There are, of course, longer-term fiscal issues: rising health costs and
an aging population will put the budget under growing pressure over the
course of the 2020s. But I have yet to see any coherent explanation of
why these longer-run concerns should determine budget policy right now.
And as I said, given the needs of the economy, the deficit is currently
too small.
Put it this way: Smart fiscal policy involves having the government
spend when the private sector won’t, supporting the economy when it is
weak and reducing debt only when it is strong. Yet the cyclically
adjusted deficit as a share of G.D.P. is currently about what it was in
2006, at the height of the housing boom — and it is headed down.

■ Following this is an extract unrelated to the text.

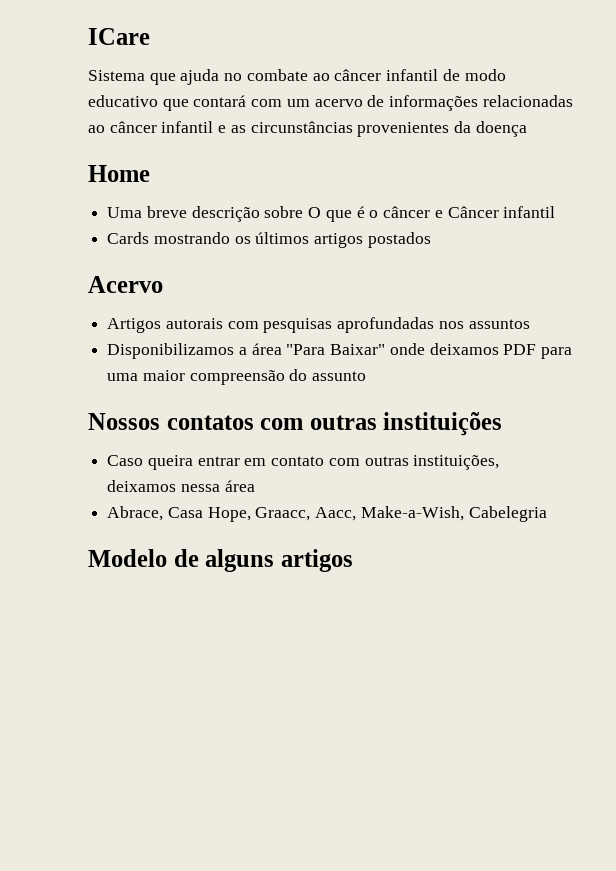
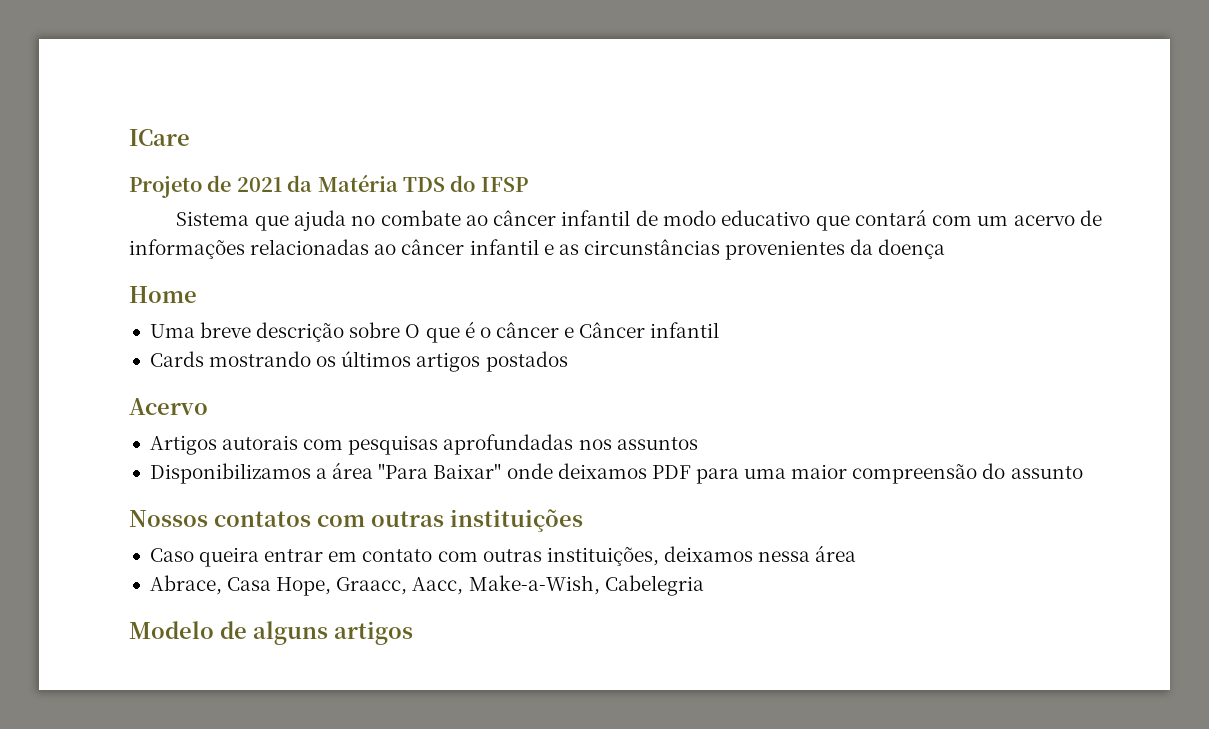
(150, 36) none -> [129,174,528,198] // Projeto de 2021 da Matéria TDS do IFSP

Yes, we’ll want to reduce deficits once the economy recovers, and there
are gratifying signs that a solid recovery is finally under way. But
unemployment, especially long-term unemployment, is still unacceptably
high. “The boom, not the slump, is the time for austerity,”
John Maynard Keynes declared many years ago. He was right — all you have to do is
look at Europe to see the disastrous effects of austerity on weak economies. And this is still nothing like a boom.
Now, I’m aware that the facts about our dwindling deficit are unwelcome
in many quarters. Fiscal fearmongering is a major industry inside the
Beltway, especially among those looking for excuses to do what they
really want, namely dismantle Medicare, Medicaid and Social Security.
People whose careers are heavily invested in the deficit-scold industry
don’t want to let evidence undermine their scare tactics; as the deficit
dwindles, we’re sure to encounter a blizzard of bogus numbers
purporting to show that we’re still in some kind of fiscal crisis.
But we aren’t. The deficit is indeed dwindling, and the case for making
the deficit a central policy concern, which was never very strong given
low borrowing costs and high unemployment, has now completely vanished."